By Joaquín Almunia, the European commissioner for economic and monetary affairs (THE GUARDIAN, 02/06/08):
European ministers meet today to celebrate 10 years of the European Central Bank, established after EU leaders met in Brussels and decided to launch economic and monetary union. It set 11 countries on the path to introduce the euro in January 1999 and was history in the making. Ten years on, has that bold and ambitious decision paid off? EMU has certainly confounded its strongest critics and discredited dire predictions of a break-up. The euro is here to stay and, judging by extensive analysis, seems an overwhelming success.
Today, the eurozone stretches from Finland to Cyprus, its 15 members soon to become 16 with the addition of Slovakia. With a population of 320 million, EMU is the largest market in the developed world and the euro an international currency that is second only to the US dollar.
The monetary policy of the European Central Bank, backed by a framework that encourages budgetary discipline, has delivered sustained price stability, with inflation averaging just over 2% annually, notwithstanding the recent resurgence caused by soaring global energy and food prices. In turn, interest rates have been kept remarkably low.
What to make, then, of the claims that the euro has increased prices? It is certainly hard to square this perception with EMU’s decade of record low inflation. Clearly, a few abuses that occurred around the 2002 changeover left a lasting impression, particularly where they concerned everyday purchases. But in reality, price increases during the year of the currency changeover amounted to just 0.1 to 0.3 percentage points. The simultaneous rise in house and oil prices probably reinforced a psychological link between the euro and high prices, though it is worth remembering that the euro-dollar exchange rate has largely shielded the eurozone from the full effect of oil hikes. In dollars the price of oil increased five-fold in five years, but nowhere near as much in euros.
In fact, the eurozone is now a lot more resilient in coping with external shocks than its constituent economies were before 1999. True, the members of EMU, like the rest of the world, are feeling the pinch from the current turmoil and high commodity prices. Yet, without a common currency it is likely that the current financial crisis and US downturn would have brought serious disorder to the European economy. Before the euro, exchange-rate realignments in times of economic turbulence often disrupted trade and investment.
In contrast, the disappearance of exchange-rate costs and risks has boosted cross-border trade and investment. The euro has also been a powerful driver of financial market integration, doubling to 40% the share of euro-area equities held across borders and fostering cross-border mergers and acquisitions. There have been 16m new eurozone jobs created over the past 10 years, three times the number created in the previous decade.

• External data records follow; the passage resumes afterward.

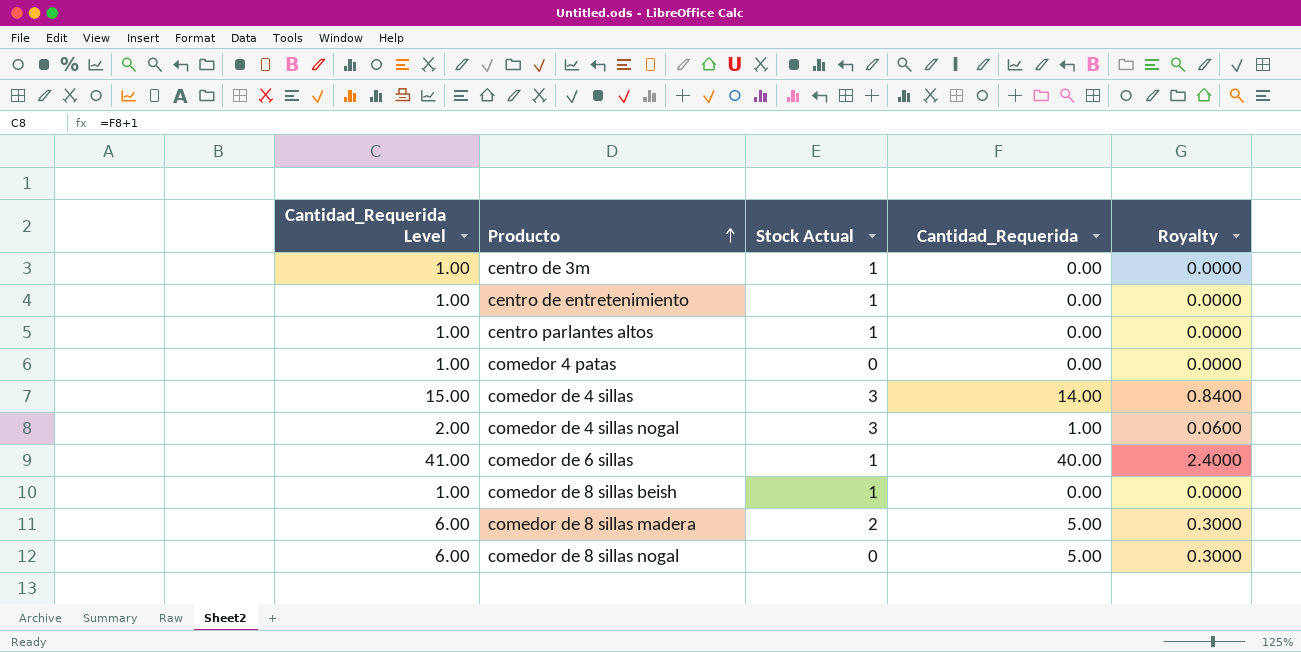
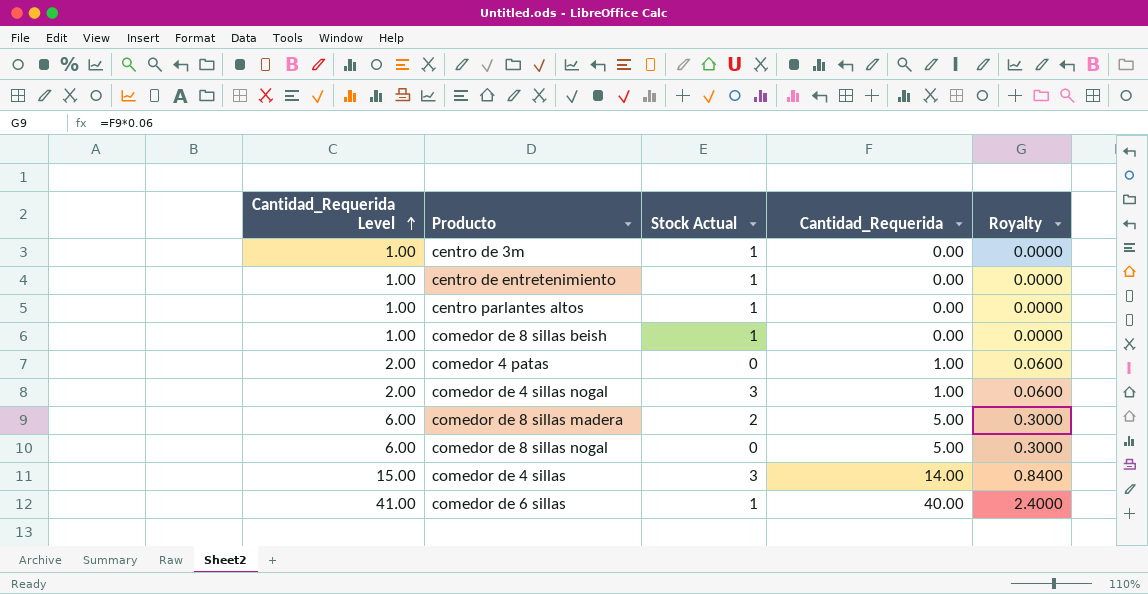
row order: Producto ascending -> Cantidad_Requerida Level ascending
comedor 4 patas | Cantidad_Requerida Level: 1.00 -> 2.00
comedor 4 patas | Cantidad_Requerida: 0.00 -> 1.00
comedor 4 patas | Royalty: 0.0000 -> 0.0600

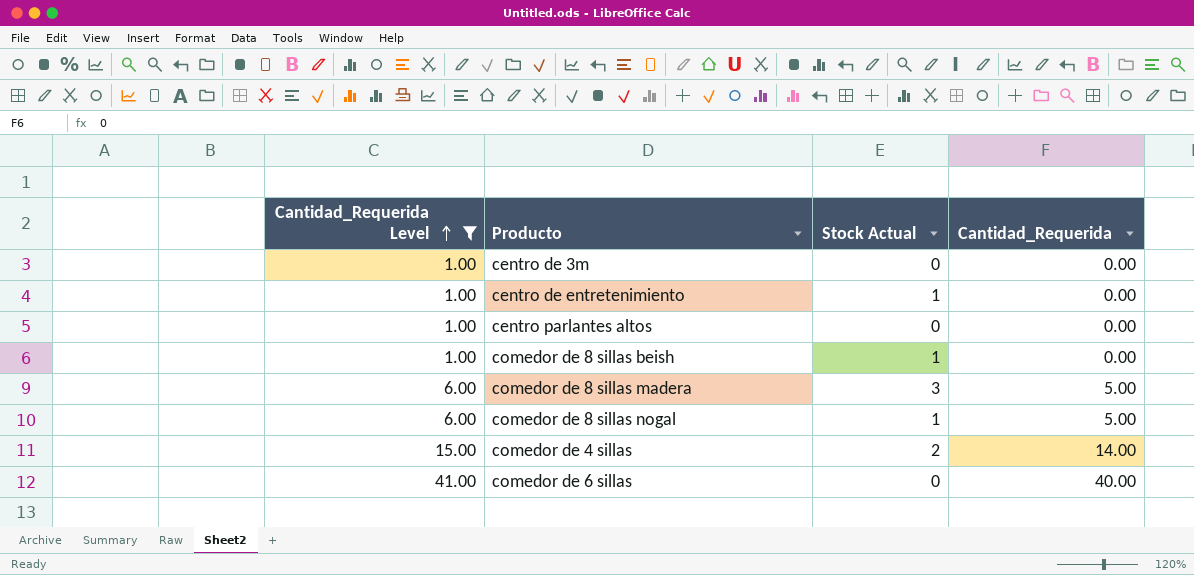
filter: none -> Cantidad_Requerida Level != 2.00
column Royalty | formula: [Cantidad_Requerida] * 0.06 -> none
centro de 3m | Stock Actual: 1 -> 0
centro parlantes altos | Stock Actual: 1 -> 0
comedor de 8 sillas madera | Stock Actual: 2 -> 3
comedor de 8 sillas nogal | Stock Actual: 0 -> 1
comedor de 4 sillas | Stock Actual: 3 -> 2
comedor de 6 sillas | Stock Actual: 1 -> 0

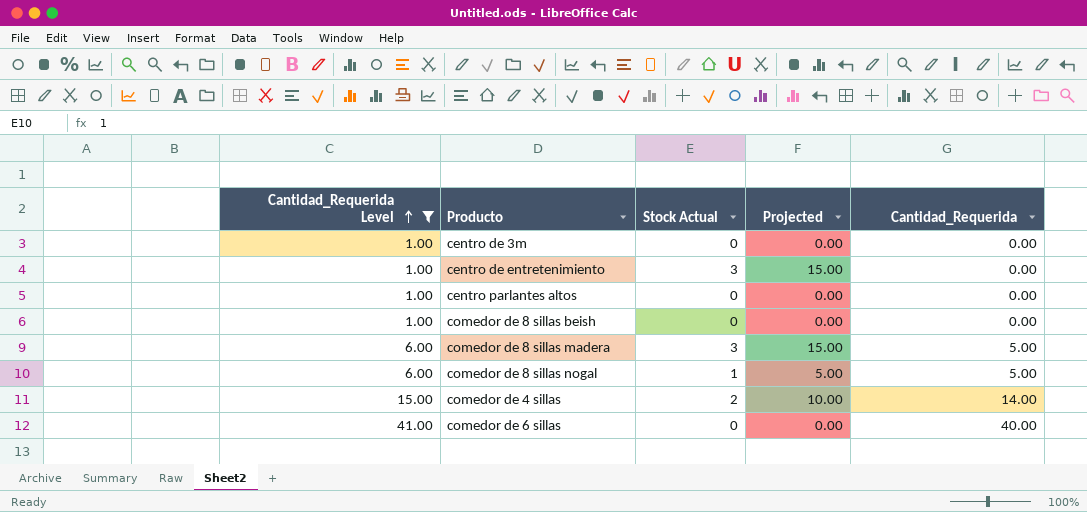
column Projected | formula: none -> [Stock Actual] * 5
centro de entretenimiento | Stock Actual: 1 -> 3
comedor de 8 sillas beish | Stock Actual: 1 -> 0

Despite these obvious gains, the criticism often levelled at the euro is about low growth and low productivity. It is true that while the euro has boosted labour productivity per hour worked by as much as 5%, growth has averaged around 2% over the past 10 years – not a great difference from the previous decade. Yet this figure is explained by low growth in Italy and Germany, the latter being an exceptional case as it struggled to regain competitiveness during the first half of this decade following the costs of reunification. Indeed, remove the German data, and euro-area growth rises to an average of 2.5% since 1999.
Of course, there is room for improvement. While some eurozone countries have performed exceptionally well, the growth rate of others has been undeniably modest. But if some politicians have used the euro as a convenient scapegoat, the real reason lies with the pace of economic reforms, rather than the single currency. Since 2006, Germany has flourished thanks to its programme of reforms and continues to expand at a strong pace despite the cooling economic climate.
There is scope for EMU to be an even more effective platform to coordinate and advance sound policymaking in the euro area. Which is why this important anniversary is both an occasion for celebration and reflection. As we prepare the ground for a prosperous second decade of the euro, we are confident that the European single currency will become an even more valuable asset supporting the stability and dynamism of the European Union as a whole.